Economia brasileira deve recuar 5% este ano, diz Banco Mundial

 

A economia do Brasil encolherá este ano em 5,0% devido ao impacto econômico direto e indireto da pandemia de coronavírus, de acordo com o Banco Mundial, que marcaria a maior queda do país em pelo menos meio século.

Em seu relatório semestral para a região “A economia nos tempos de Covid-19”, publicado no domingo, o Banco Mundial disse que o Brasil enfrenta três grandes choques: fraca demanda global, baixos preços do petróleo e a interrupção econômica dos vírus domésticos. medidas de contenção.

“Esses choques reduzirão o consumo privado e podem afetar a produtividade do trabalho, enquanto o desemprego deve aumentar.
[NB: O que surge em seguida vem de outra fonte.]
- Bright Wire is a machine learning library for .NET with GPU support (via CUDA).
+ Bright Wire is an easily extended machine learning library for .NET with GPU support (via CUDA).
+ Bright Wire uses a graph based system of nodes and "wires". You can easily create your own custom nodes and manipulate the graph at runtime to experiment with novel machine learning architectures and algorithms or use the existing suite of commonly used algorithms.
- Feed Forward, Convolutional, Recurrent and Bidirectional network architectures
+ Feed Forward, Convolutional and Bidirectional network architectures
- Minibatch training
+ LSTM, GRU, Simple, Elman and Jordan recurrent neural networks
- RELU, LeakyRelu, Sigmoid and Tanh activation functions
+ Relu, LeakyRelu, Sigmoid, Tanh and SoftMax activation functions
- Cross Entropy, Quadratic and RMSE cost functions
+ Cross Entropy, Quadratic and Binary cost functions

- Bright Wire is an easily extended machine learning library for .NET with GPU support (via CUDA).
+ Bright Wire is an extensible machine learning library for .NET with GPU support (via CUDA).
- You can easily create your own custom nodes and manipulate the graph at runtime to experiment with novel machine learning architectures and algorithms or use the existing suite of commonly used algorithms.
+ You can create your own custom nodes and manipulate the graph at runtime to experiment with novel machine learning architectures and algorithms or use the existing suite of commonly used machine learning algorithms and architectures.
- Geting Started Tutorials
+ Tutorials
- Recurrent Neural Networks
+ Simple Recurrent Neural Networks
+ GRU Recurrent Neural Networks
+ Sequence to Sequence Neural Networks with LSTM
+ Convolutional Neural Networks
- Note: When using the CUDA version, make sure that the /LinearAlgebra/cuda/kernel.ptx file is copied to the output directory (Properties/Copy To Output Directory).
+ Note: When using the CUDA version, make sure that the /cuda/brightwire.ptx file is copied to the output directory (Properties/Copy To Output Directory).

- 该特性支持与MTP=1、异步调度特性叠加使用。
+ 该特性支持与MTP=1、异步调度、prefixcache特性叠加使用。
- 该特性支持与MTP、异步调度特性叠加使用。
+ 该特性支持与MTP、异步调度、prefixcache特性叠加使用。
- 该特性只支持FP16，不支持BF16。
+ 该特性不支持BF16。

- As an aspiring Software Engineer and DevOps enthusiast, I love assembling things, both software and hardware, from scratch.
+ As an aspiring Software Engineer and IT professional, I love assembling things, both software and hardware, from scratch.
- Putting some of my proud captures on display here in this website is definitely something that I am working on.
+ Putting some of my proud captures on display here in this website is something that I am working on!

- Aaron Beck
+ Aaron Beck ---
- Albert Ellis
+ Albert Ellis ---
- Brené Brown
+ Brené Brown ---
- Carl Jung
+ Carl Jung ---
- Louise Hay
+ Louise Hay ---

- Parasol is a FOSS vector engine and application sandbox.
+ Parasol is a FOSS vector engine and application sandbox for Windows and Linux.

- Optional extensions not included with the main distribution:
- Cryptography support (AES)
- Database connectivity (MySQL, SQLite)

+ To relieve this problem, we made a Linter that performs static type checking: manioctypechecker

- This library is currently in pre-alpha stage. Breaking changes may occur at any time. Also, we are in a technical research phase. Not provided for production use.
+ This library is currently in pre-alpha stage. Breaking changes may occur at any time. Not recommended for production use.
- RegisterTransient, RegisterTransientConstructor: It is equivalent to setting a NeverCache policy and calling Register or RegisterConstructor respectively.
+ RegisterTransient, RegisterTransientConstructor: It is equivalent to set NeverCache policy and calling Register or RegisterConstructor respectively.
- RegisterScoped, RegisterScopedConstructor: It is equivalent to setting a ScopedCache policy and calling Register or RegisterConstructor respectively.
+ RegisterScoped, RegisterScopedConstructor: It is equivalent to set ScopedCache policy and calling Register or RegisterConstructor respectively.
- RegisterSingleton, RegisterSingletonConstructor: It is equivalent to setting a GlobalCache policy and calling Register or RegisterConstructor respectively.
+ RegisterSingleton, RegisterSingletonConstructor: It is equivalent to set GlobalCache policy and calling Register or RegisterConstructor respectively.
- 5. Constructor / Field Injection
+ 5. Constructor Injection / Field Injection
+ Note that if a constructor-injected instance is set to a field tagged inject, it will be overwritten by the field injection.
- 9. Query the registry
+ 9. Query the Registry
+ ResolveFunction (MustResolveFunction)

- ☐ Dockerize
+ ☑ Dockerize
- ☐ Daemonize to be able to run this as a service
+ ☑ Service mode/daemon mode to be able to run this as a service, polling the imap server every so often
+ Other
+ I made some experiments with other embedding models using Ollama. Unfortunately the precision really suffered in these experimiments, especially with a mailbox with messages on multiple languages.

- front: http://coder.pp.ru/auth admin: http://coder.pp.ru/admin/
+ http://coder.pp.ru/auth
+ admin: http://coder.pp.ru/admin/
O choque da demanda global e doméstica (provocará) uma queda significativa no investimento”, afirmou o relatório.

A perspectiva de queda de 5,0% no produto interno bruto este ano coloca o Banco Mundial no final mais sombrio do espectro de previsões. É mais pessimista do que a maioria das instituições financeiras locais e globais e muito mais pessimista do que o governo e o banco central, que ainda oficialmente esperam crescimento zero este ano.

Segundo dados do Banco Mundial desde 1961, o maior declínio anual do PIB no Brasil foi a contração de 4,4% em 1981. E, apesar de uma resposta política cada vez mais forte do banco central e do governo para mitigar os danos, os riscos econômicos negativos permanecem “significativos”. Banco Mundial disse.

A última pesquisa semanal ‘FOCUS’ do banco central do Brasil, com cerca de 100 economistas na segunda-feira, mostrou que a previsão de crescimento médio do PIB para este ano é agora de -2%, em comparação com -1,2% há uma semana.

A inflação deve desacelerar para 2,5% este ano, abaixo dos 2,7% registrados na semana passada e ainda mais abaixo da meta oficial do banco central de 4,00%, dando amplo espaço para cortes nas taxas de juros, dizem economistas.